Tensions à l’Université de Guyane

Jusqu’à hier, la grève des étudiants de l’Université de Guyane s’était déroulée sans heurts. Mais aujourd’hui la tension est montée d’un cran lors de l’Assemblée Générale. Depuis le 20 mars, des étudiants soutenus par des membres du corps enseignant ont organisé le blocage de plusieurs bâtiments de l’Université de Guyane à Cayenne.
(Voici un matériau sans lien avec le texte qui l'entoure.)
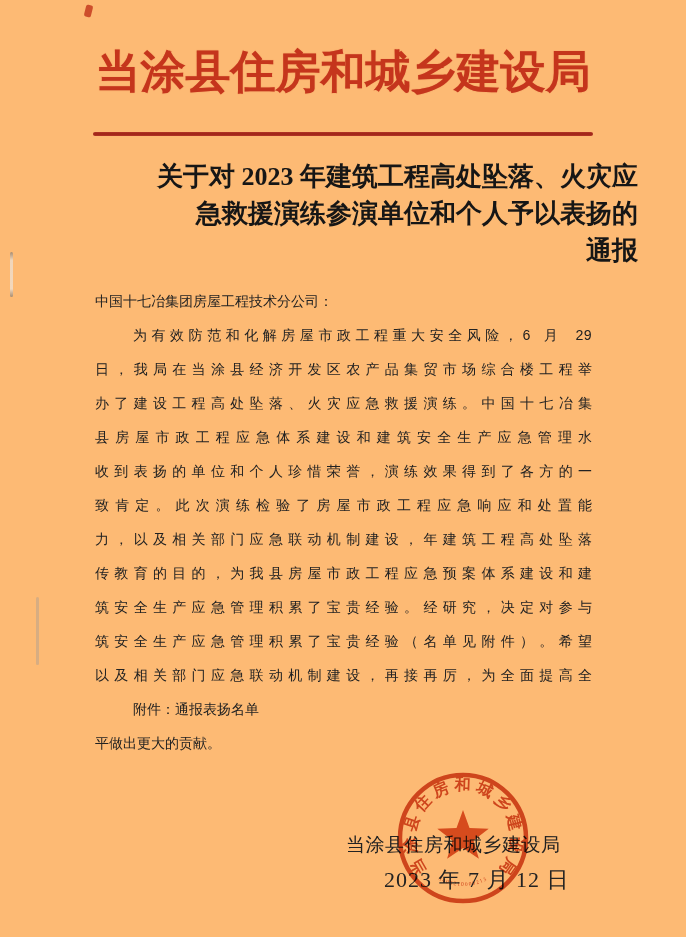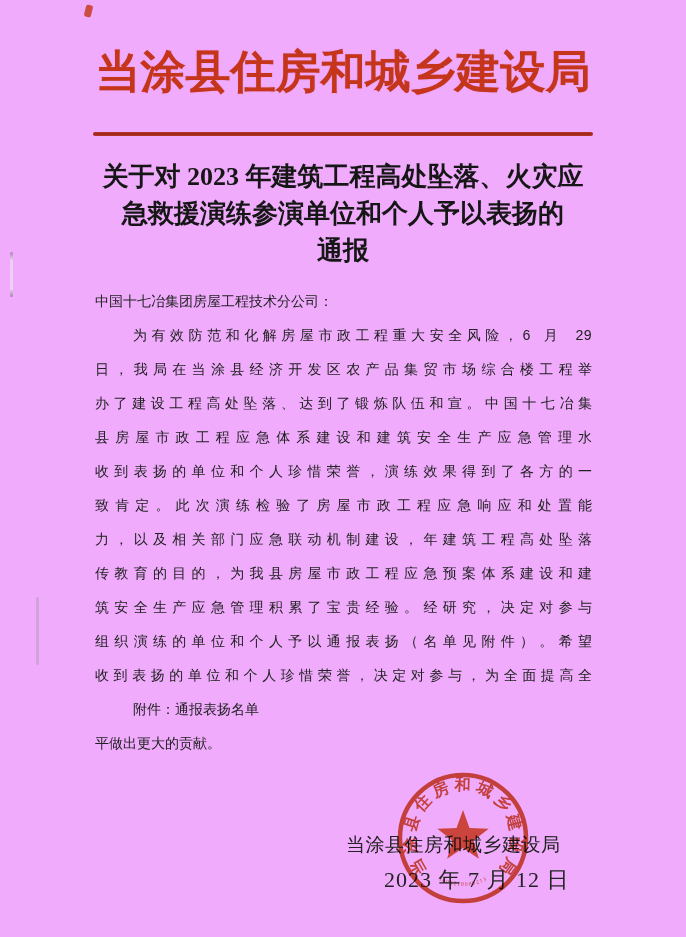--- a/index.html
+++ b/index.html
@@ -4,21 +4,21 @@
 <style>
   html,body{margin:0;padding:0;}
   body{
     background:#ffffff;
     font-family:"Liberation Serif","DejaVu Serif",serif;
   }
   .page{
     position:relative;
     width:686px;
     height:937px;
-    background:#f0abfc;
+    background:#fdba74;
     overflow:hidden;
   }
   
   .letterhead{
     position:absolute;
     left:0; top:36px;
     width:686px;
     text-align:center;
     font-size:45px;
     font-weight:bold;
@@ -33,21 +33,21 @@
     left:93px; top:132px;
     width:500px; height:4px;
     background:linear-gradient(#b3362a,#9e2415,#b3362a);
     border-radius:2px;
   }
   
   .doc-title{
     position:absolute;
     left:48px; top:158px;
     width:590px;
-    text-align:center;
+    text-align:right;
     font-size:26px;
     font-weight:bold;
     color:#161616;
     line-height:37px;
   }
   
   .body-block{
     position:absolute;
     left:95px; top:285px;
     width:497px;
@@ -134,29 +134,29 @@
   <div class="doc-title">
     <div>关于对 2023 年建筑工程高处坠落、火灾应</div>
     <div>急救援演练参演单位和个人予以表扬的</div>
     <div>通报</div>
   </div>
 
   <div class="body-block">
     <div class="line">中国十七冶集团房屋工程技术分公司：</div>
     <div class="line jline indent">为有效防范和化解房屋市政工程重大安全风险，6 月 29</div>
     <div class="line jline">日，我局在当涂县经济开发区农产品集贸市场综合楼工程举</div>
-    <div class="line jline">办了建设工程高处坠落、达到了锻炼队伍和宣。中国十七冶集</div>
+    <div class="line jline">办了建设工程高处坠落、火灾应急救援演练。中国十七冶集</div>
     <div class="line jline">县房屋市政工程应急体系建设和建筑安全生产应急管理水</div>
     <div class="line jline">收到表扬的单位和个人珍惜荣誉，演练效果得到了各方的一</div>
     <div class="line jline">致肯定。此次演练检验了房屋市政工程应急响应和处置能</div>
     <div class="line jline">力，以及相关部门应急联动机制建设，年建筑工程高处坠落</div>
     <div class="line jline">传教育的目的，为我县房屋市政工程应急预案体系建设和建</div>
     <div class="line jline">筑安全生产应急管理积累了宝贵经验。经研究，决定对参与</div>
-    <div class="line jline">组织演练的单位和个人予以通报表扬（名单见附件）。希望</div>
-    <div class="line jline">收到表扬的单位和个人珍惜荣誉，决定对参与，为全面提高全</div>
+    <div class="line jline">筑安全生产应急管理积累了宝贵经验（名单见附件）。希望</div>
+    <div class="line jline">以及相关部门应急联动机制建设，再接再厉，为全面提高全</div>
     <div class="line indent">附件：通报表扬名单</div>
     <div class="line">平做出更大的贡献。</div>
   </div>
 
   <div class="signature">当涂县住房和城乡建设局</div>
   <div class="doc-date">2023 年 7 月 12 日</div>
 
   <svg class="seal" viewBox="0 0 140 142">
     <circle cx="70" cy="71" r="63" fill="none" stroke="#c8431c" stroke-width="4.5"></circle>
     <polygon fill="#d24e1e" points="70,43 76.5,61.1 95.7,61.7 80.5,73.4 85.9,91.8 70,81 54.1,91.8 59.5,73.4 44.3,61.7 63.5,61.1"></polygon>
Dans un communiqué diffusé le 24 mars, l’intersyndicale étudiante rappelle ses principales revendications : l’abandon de la hausse des frais d’inscription pour les étudiants hors-UE (revendication partagée avec plusieurs mouvements universitaire de métropole), la fin des contrôles de la Police de l’Air et des Frontières (PAF) sur le campus, la possibilité pour les étudiants étrangers de circuler librement en Guyane avec leur carte étudiante et la libération des étudiants étrangers aujourd’hui placés au Centre de Rétention Administratif (CRA). La direction de l’Université a également diffusé un communiqué lundi 25 mars. Dans ce document, l’Université rappelle son opposition à la hausse des frais d’inscription pour les étudiants étrangers ainsi que la hausse du budget alloué à destination des étudiants précaires. Toutefois, estimant que les autres revendications ne sont pas de sa compétence, l’Université souhaite la fin des blocages et le retour à une activité normale. Ces blocages ont donné lieu à une série de rencontres avec les responsables politiques et administratifs locaux. Le dernier en date est le discours de M. Serville, député de Guyane ce lundi lors de l’Assemblée Général. C’est au moment de ce discours que la tension s’est accrue sur le campus. D’après nos premières informations, un groupe extérieur à l’Université a tenté de déstabiliser l’Assemblée Générale, avant de sortir au moment du discours de M. Serville. Ils se sont rendus dans un des bâtiments bloqué, ont rompu les chaînes fermant les portes et ont occupé le bâtiment. L’Assemblée Générale a dû être suspendu et la foule a empêché la poursuite du déblocage. Des propos racistes et xénophobes ainsi que la présence de membre du Conseil d’Administration et de professeur dans le groupe anti-blocage nous a été rapporté. Tout cela s’est calmé après l’arrivée des forces de l’ordre, les deux groupes campant sur leurs positions. Les forces de l'ordre ont depuis quitté le campus. De nouvelles négociations sont annoncées pour trouver une issue à la grève et faire retomber la pression sur le campus.